Box plot of the proportion of 22 immune cells in the high-risk group and low-risk group. * p < 0.05; ** p < 0.01; and *** p < 0.001.

Fig. 8

(A, C) GO and KEGG pathway analyses of exosome-related core differentially expressed genes (DEGs) in the high-risk and low-risk groups of acute myeloid leukemia (AML), adapted from the KEGG database (https://www.kegg.jp/), Kanehisa Laboratories. Accessed 21 April 2025. © Kanehisa Laboratories. (B) Gene Ontology (GO) functional clustering distribution of the differentially expressed genes (DEGs). (D) Protein-protein interaction (PPI) network.

Fig. 9

(A) Forest plot showing the screening of core exosome-related prognostic difference genes by univariate Cox regression analysis with P < 0.001. (B) Box plot of core exosome-related prognostic difference genes. (C) Correlation matrix of core exosome-related prognostic difference genes. (D) The regulatory relationship diagram of transcription factors and core exosome-related prognostic differential gene regulation, where yellow represents transcription factors and red represents differential genes.

Fig. 10

(A) Drug Enrichment Analysis Network Diagram. Gray nodes represent genes or proteins, while orange nodes represent chemical substances. Edges of different colors indicate different types of interactions or associations between genes or proteins and chemical substances.

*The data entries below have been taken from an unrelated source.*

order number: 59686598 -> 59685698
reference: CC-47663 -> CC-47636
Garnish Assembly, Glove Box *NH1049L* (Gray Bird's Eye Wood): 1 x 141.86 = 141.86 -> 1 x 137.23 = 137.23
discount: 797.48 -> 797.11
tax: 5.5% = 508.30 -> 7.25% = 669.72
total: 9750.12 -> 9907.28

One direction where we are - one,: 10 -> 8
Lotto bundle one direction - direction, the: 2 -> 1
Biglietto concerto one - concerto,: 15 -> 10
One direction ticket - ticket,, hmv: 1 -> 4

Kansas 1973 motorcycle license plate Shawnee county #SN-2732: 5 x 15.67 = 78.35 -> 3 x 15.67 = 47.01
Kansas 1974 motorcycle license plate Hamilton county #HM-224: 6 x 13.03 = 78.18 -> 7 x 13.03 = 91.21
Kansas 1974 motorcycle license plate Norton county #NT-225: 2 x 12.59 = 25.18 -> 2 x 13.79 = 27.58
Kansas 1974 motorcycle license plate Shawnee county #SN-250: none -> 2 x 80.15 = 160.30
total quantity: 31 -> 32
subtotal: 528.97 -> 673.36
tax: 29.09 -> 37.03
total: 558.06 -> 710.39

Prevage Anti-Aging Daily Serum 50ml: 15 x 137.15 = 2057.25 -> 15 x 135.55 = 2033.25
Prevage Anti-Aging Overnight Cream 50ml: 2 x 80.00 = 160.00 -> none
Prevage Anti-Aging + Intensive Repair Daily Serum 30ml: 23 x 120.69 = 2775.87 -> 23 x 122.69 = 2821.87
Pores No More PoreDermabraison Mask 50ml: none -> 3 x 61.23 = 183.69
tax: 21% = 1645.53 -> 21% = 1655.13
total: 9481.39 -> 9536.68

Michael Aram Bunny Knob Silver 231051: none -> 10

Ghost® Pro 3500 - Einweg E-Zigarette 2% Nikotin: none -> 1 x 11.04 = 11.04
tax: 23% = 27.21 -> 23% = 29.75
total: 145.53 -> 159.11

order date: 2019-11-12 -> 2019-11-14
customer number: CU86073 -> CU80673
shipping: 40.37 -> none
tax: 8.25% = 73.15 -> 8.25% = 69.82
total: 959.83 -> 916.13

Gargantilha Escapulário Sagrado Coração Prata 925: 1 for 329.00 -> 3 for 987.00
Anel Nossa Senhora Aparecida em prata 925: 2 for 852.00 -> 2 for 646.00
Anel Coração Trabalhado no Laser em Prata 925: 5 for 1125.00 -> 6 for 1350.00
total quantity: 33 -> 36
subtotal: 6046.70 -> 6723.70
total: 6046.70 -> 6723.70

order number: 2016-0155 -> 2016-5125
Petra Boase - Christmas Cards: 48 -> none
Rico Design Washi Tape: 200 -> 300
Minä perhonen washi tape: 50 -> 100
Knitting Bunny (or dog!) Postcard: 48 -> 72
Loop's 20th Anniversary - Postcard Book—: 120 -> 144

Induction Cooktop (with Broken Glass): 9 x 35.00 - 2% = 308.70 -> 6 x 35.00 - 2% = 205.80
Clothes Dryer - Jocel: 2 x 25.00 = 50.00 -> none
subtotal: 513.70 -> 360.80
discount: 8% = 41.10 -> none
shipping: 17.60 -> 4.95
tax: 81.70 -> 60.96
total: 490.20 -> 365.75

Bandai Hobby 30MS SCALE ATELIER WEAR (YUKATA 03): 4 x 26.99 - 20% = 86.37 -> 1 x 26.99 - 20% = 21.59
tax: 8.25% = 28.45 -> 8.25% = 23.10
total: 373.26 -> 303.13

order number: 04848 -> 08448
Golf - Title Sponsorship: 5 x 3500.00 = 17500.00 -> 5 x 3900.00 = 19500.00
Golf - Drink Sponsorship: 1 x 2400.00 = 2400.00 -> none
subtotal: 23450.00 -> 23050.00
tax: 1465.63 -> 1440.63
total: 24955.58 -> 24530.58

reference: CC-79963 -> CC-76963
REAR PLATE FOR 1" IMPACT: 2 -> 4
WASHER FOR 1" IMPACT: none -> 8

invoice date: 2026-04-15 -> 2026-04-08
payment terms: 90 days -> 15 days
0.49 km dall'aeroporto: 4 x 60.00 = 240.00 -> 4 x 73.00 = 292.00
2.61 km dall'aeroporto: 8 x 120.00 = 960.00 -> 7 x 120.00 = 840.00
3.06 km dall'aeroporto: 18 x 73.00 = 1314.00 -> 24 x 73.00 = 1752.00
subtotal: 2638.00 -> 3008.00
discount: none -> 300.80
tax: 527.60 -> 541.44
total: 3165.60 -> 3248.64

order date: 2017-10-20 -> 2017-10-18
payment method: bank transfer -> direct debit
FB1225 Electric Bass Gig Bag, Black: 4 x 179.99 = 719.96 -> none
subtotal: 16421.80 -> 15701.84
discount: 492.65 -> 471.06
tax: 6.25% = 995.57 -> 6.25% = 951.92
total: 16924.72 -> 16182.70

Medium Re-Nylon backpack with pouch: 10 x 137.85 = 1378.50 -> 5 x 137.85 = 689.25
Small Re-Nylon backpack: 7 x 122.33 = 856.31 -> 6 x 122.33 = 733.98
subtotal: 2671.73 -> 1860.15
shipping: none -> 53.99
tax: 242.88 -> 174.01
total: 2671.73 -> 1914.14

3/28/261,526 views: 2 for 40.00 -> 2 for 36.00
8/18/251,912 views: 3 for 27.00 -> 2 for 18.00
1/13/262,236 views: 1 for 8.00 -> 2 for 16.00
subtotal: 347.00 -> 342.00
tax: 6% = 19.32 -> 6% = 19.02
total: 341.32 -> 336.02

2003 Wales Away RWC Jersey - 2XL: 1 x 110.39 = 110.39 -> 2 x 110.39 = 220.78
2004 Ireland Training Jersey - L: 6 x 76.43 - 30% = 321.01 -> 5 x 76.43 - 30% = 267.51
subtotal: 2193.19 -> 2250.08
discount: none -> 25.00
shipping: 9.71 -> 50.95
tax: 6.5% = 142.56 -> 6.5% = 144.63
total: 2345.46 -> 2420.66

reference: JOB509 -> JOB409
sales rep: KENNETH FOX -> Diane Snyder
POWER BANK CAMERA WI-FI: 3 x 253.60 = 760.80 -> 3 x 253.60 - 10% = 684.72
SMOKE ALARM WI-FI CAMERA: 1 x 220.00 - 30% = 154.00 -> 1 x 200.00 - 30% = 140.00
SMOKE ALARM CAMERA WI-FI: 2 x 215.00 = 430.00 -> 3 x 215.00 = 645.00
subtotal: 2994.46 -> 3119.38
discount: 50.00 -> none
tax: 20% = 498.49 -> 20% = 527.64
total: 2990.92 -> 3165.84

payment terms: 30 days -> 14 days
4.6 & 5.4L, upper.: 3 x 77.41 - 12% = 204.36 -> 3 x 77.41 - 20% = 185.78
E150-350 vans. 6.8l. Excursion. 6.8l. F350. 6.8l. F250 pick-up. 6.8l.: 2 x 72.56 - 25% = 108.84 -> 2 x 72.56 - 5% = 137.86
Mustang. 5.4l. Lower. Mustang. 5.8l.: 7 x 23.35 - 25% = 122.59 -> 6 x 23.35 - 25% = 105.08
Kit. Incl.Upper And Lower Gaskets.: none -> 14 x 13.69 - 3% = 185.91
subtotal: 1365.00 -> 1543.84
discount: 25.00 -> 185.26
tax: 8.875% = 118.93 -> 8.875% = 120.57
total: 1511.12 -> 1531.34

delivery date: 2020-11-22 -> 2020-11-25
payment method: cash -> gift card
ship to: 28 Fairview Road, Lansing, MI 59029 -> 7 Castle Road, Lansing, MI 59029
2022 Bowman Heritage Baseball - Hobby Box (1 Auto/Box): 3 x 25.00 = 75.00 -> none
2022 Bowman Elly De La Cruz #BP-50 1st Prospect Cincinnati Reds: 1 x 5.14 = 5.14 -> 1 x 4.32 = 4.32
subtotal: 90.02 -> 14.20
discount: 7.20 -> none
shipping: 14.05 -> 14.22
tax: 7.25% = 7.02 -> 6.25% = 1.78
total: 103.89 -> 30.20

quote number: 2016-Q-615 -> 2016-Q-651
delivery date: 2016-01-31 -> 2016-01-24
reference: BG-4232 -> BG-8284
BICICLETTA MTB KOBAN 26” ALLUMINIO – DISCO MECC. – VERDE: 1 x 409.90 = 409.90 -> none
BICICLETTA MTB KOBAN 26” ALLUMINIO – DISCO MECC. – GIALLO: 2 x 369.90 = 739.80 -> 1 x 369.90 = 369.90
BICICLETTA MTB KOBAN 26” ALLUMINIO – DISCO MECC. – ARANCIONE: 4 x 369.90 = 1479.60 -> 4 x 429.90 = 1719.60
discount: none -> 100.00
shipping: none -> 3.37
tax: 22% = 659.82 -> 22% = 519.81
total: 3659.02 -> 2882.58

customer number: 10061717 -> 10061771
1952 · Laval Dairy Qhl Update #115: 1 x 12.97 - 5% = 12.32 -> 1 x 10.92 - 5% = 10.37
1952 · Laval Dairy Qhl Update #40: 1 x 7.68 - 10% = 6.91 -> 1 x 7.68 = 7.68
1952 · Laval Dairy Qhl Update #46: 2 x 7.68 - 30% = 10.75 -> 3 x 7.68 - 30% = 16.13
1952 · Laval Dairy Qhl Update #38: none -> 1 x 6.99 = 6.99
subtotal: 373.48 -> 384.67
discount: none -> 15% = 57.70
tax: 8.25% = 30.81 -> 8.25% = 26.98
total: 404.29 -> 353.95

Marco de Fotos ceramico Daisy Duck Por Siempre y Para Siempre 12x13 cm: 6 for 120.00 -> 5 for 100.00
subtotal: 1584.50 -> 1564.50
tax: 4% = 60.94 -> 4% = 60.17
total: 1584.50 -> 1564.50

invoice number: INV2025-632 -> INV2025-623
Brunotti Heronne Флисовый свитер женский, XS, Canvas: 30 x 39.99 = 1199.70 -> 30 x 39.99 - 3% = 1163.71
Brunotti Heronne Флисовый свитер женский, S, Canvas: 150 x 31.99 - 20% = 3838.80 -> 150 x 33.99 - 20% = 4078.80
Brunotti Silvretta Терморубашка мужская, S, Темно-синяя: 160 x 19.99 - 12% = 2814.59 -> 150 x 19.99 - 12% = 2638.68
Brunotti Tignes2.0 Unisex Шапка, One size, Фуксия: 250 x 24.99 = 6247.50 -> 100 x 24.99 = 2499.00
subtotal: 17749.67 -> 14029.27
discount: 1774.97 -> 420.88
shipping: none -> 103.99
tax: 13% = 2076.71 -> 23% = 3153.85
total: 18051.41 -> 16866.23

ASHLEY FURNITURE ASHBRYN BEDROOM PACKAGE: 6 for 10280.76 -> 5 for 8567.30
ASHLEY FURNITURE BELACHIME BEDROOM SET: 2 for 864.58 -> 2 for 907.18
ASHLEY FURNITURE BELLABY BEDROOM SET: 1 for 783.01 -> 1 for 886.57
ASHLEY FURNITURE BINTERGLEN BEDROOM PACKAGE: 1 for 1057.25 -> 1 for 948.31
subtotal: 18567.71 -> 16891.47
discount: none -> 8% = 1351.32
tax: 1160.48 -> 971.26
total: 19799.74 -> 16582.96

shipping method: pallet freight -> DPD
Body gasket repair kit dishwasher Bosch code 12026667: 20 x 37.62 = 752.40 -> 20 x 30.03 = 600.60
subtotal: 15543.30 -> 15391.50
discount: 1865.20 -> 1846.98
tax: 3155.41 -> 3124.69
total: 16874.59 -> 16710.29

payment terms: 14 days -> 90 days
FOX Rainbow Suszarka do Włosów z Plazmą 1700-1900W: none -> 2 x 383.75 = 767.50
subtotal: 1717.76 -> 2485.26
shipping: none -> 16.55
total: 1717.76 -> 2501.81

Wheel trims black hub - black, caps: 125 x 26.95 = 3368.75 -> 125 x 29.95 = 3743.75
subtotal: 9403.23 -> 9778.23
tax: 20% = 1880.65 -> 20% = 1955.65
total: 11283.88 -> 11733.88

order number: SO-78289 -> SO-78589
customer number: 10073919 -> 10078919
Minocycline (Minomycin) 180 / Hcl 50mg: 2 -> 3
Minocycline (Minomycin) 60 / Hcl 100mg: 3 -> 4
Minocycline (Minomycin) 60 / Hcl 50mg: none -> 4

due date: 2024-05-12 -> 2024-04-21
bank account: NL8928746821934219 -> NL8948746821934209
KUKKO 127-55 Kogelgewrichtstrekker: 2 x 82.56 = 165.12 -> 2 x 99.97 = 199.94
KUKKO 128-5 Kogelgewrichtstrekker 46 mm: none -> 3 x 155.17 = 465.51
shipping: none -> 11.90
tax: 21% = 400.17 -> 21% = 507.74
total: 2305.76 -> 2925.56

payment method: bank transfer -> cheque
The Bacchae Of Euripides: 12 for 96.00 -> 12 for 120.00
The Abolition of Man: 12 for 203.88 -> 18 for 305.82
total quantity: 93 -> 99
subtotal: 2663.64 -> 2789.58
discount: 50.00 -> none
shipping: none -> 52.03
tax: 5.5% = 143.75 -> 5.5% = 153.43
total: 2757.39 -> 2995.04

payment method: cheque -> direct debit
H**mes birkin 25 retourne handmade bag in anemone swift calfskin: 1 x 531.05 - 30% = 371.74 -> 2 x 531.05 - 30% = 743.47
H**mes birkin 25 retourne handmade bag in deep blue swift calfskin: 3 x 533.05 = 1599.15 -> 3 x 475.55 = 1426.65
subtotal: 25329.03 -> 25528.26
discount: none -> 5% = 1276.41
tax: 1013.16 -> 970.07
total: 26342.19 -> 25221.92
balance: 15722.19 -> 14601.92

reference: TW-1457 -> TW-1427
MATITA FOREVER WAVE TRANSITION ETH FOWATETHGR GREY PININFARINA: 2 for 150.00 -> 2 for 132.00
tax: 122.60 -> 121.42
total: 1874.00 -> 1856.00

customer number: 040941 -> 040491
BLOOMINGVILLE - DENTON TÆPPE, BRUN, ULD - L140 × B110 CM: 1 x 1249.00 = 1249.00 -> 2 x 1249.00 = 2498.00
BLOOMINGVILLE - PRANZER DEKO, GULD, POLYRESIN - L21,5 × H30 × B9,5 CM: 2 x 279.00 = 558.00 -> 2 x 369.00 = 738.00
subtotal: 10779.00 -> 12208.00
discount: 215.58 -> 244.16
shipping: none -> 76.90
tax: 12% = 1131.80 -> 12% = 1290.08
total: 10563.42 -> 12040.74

The size of the nodes reflects their importance. (B) Drug Regulation Network Diagram. Genes are marked with purple diamond, and drugs are represented by blue circles.

Fig. 11

(A) Schematic diagram of molecular docking between Verteporfin and ITGA4. (B) schematic diagram of molecular docking between ebselen and MPO. (C) schematic diagram of molecular docking between ginsenoside Rh1 and ITGA4.